The topology of imbeddings arose in the work of A. Schoenflies, L. Antoine, P.S. Urysohn, and J. Alexander. Imbeddings in $E ^ {3}$ were studied in the 1950s. In particular, it was proved that an imbedding of a surface in $E ^ {3}$ can be topologically approximated by a polyhedral imbedding. The systematic study of the topology of imbeddings in $E ^ {n}$ for $n > 3$ began after the solution of the Schoenflies conjecture. Basically it came about in an environment of accumulation of facts and solutions to a large number of problems of a special character. Relations between methods of the theory of the topology of imbeddings and the geometric topology of manifolds were also clarified. At approximately the middle of the 1970s, the topology of imbeddings was formulated as an independent branch with its own themes, methods and problems. It was used to solve a number of basic problems in the geometric topology of manifolds: the existence was proved of a non-combinatorial triangulation of spheres of dimension $\geq 5$, the characterization of topological manifolds was obtained and the simply-connected four-dimensional manifolds were classified.

A topological imbedding of a space $X$ (as a rule, a manifold, a polyhedron or a compact set) in a Euclidean space $E ^ {n}$ is an arbitrary homeomorphism $f: X \rightarrow E ^ {n}$ from $X$ onto a space $f ( X) \subset E ^ {n}$. Sometimes, a topological imbedding is simply understood to be an inclusion $X \subset E ^ {n}$. Two imbeddings $f _ {1} , f _ {2} : X \rightarrow E ^ {n}$ are said to be equivalent if there exists a homeomorphism $h: E ^ {n} \rightarrow E ^ {n}$ such that $h \circ f _ {1} = f _ {2}$. If $h$ is an isotopy, then the imbeddings are said to be isotopic.

The simplest examples of non-equivalent imbeddings are obtained using knots (see Knot theory); it is much more difficult to construct non-equivalent imbeddings of zero-dimensional compacta or segments in $E ^ {3}$ (see Wild knot).
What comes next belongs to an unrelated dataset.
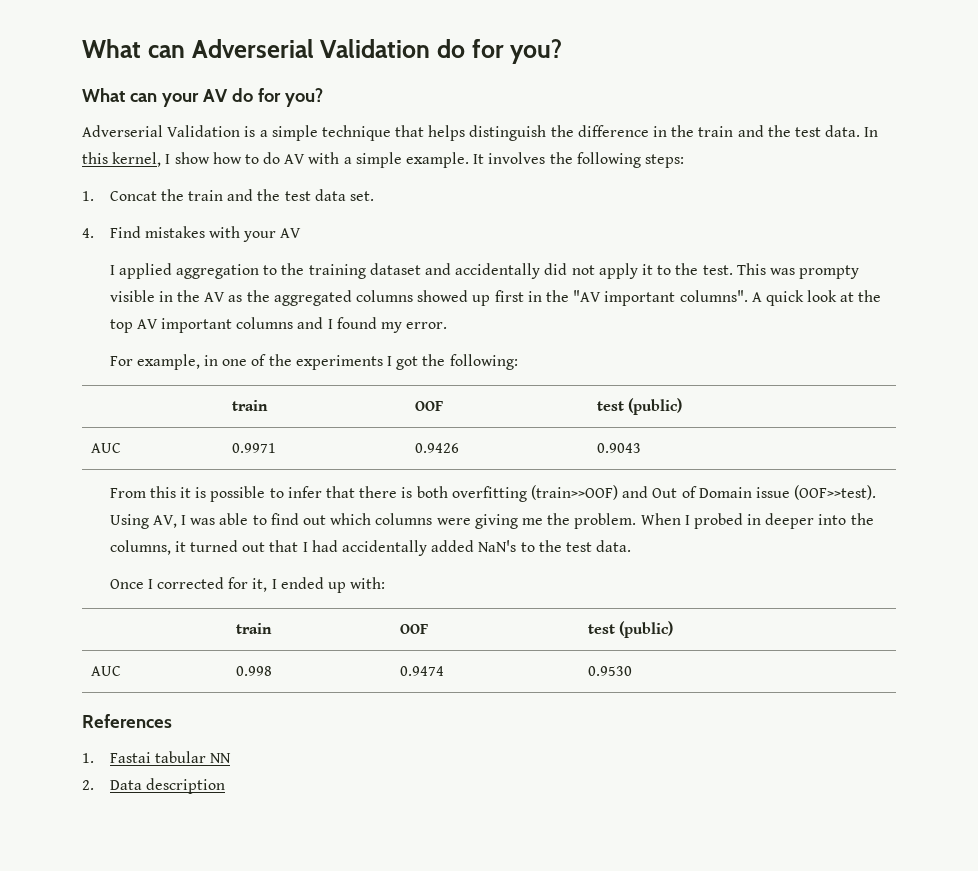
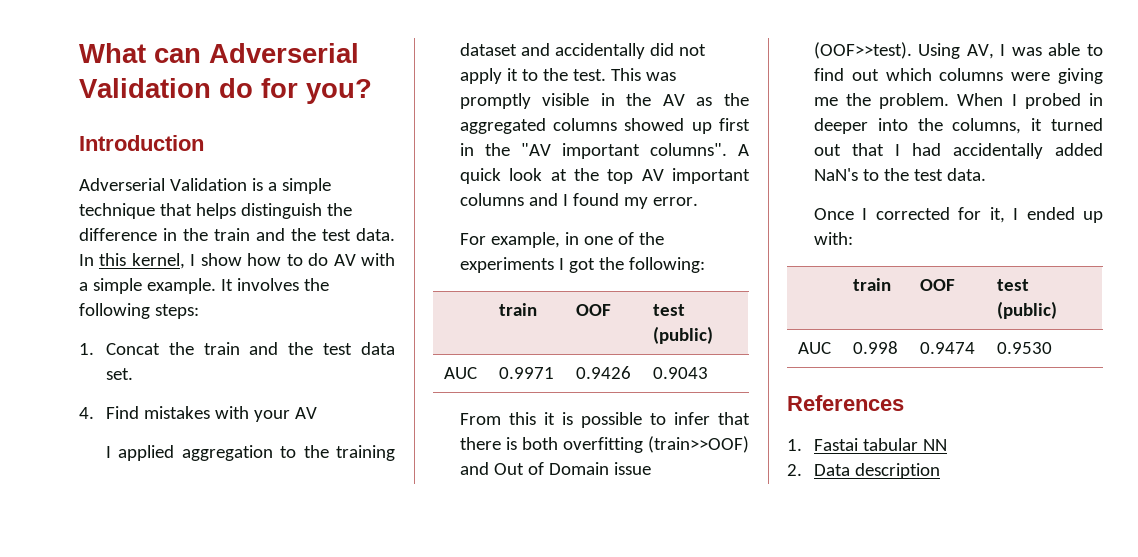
[82,88,323,107] What can your AV do for you? -> [79,135,204,151] Introduction
[799,265,860,279] prompty -> [459,93,531,109] promptly

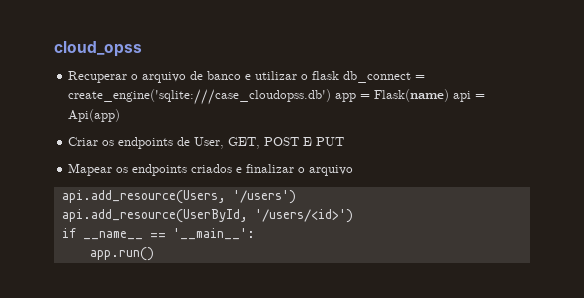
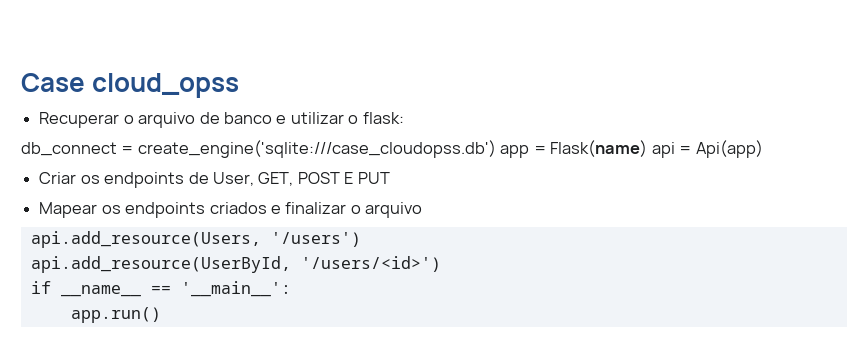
(54, 49) none -> [21,73,85,92] Case
[312,71,340,80] flask -> [362,112,404,124] flask: //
A Cantor set on a rectilinear segment lying in $E ^ {3}$ and a wild zero-dimensional Antoine compactum in $E ^ {3}$ are non-equivalent.

The fact that the basic problems of the theory of topological imbeddings concentrate on local properties is explained by the existence of so-called wild imbeddings, for which the regularity of the local structure is destroyed. The study of global properties of tame (locally flat) imbeddings is, as a rule, not included in the topology of imbeddings (cf. also Tame imbedding).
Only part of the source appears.